May 31, 2009
"I have a funny story to tell you. Actually, first, someone just said awl. hahaha. Okay, the story: Yesterday at work someone who was giving an orientation presentation to us was asking where we were from. When I said Monroe, he goes, 'Oh, so you're rich.'"
May 30, 2009
"I need a head count of those who live within reasonable driving range of Indy to plan some cookout/planning sessions for the summer (cookout? you say. Ha!

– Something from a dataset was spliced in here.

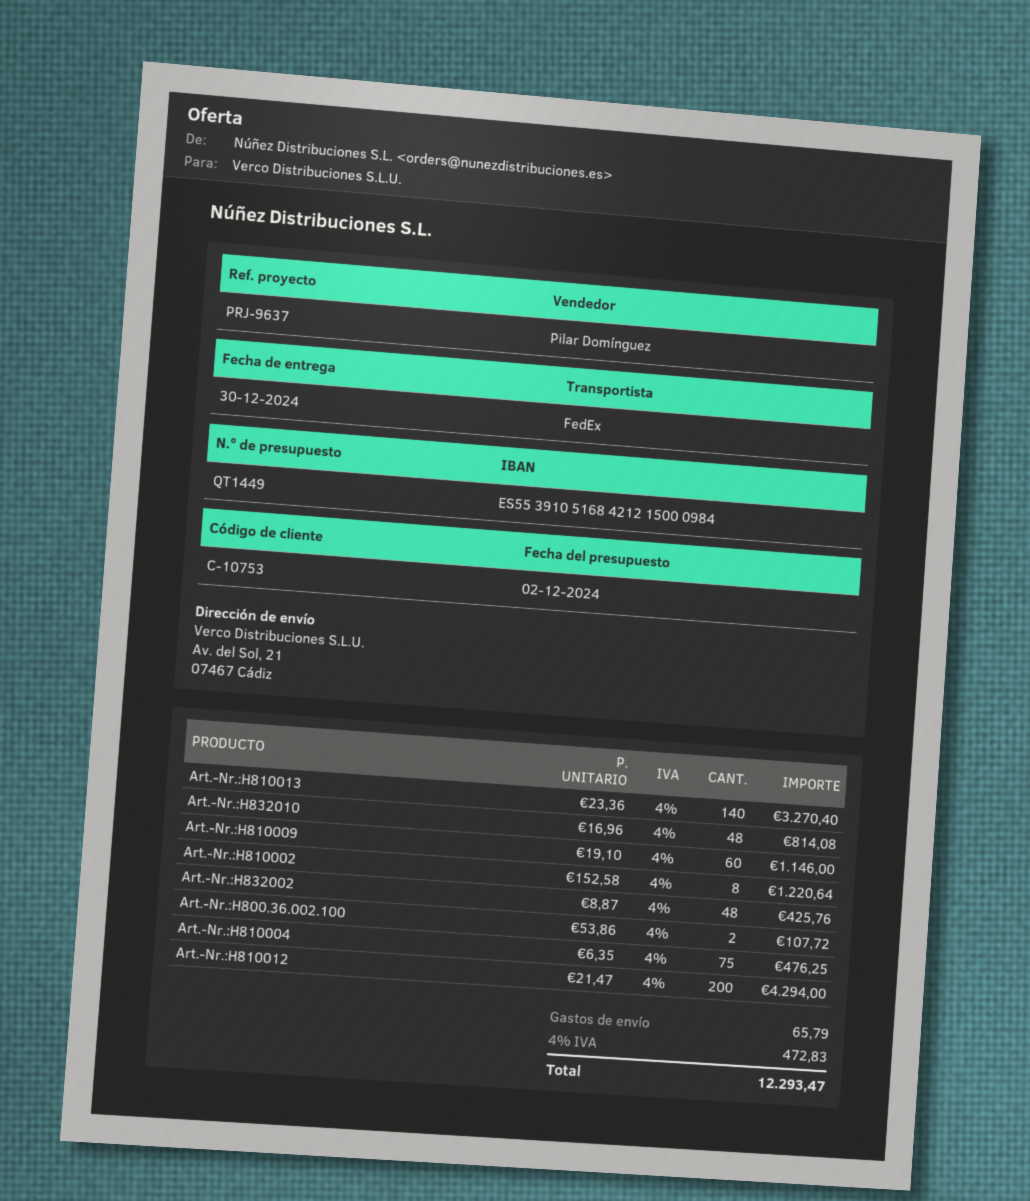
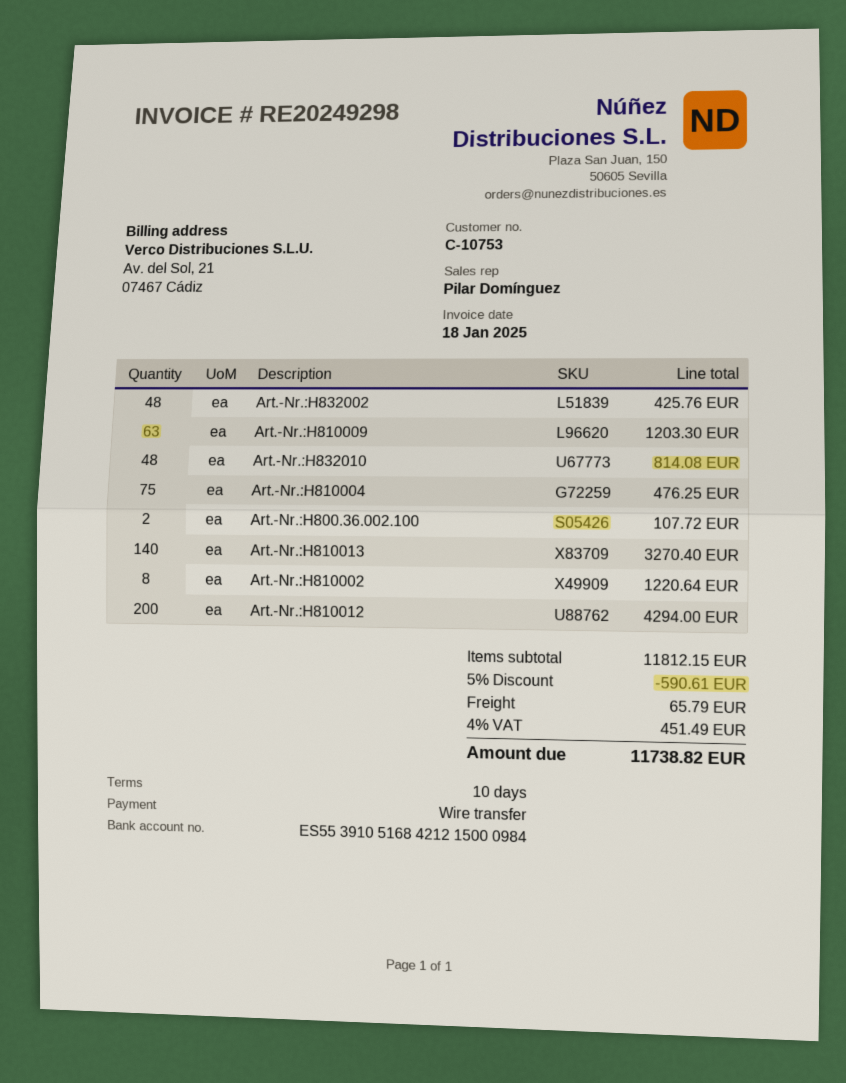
Art.-Nr.:H810009: 60 for 1146.00 -> 63 for 1203.30
discount: none -> 5% = 590.61
tax: 4% = 472.83 -> 4% = 451.49
total: 12293.47 -> 11738.82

You think I wouldnt hold out a carrot or a po-boy to get you to stay current and prepared?)"
boho's labbies like food...and he is a REALLY good cook. lol
Jenna: what is your name again?
LBin: lauren binning
wait are you serious
LBin: you dont know my name?
Jenna: it took me a second
im kinda buzzed
LBin: i thought we were like best friends
Jenna: youre el bin!
LBin: you forgot my name is lauren
Jenna: lol what
its the same thing with pledge, scolesies, and big
i mean what the hell are your names
i mean i was joking...kind of
it just took me a second
LBin: i cant believe this is happening to me
LBin:you forgot my name
Jenna: haha whatever
stop being lame i was kidding
May 29, 2009
May 28, 2009
i don't know when i became a person insecure about my own style. somewhere around freshman year, but then i was cured in ireland, and it came back last year. weird. so days it's fine, but usually not when i am going on a date or buying something considered stylish. otherwise, i'm happy left at my own devices.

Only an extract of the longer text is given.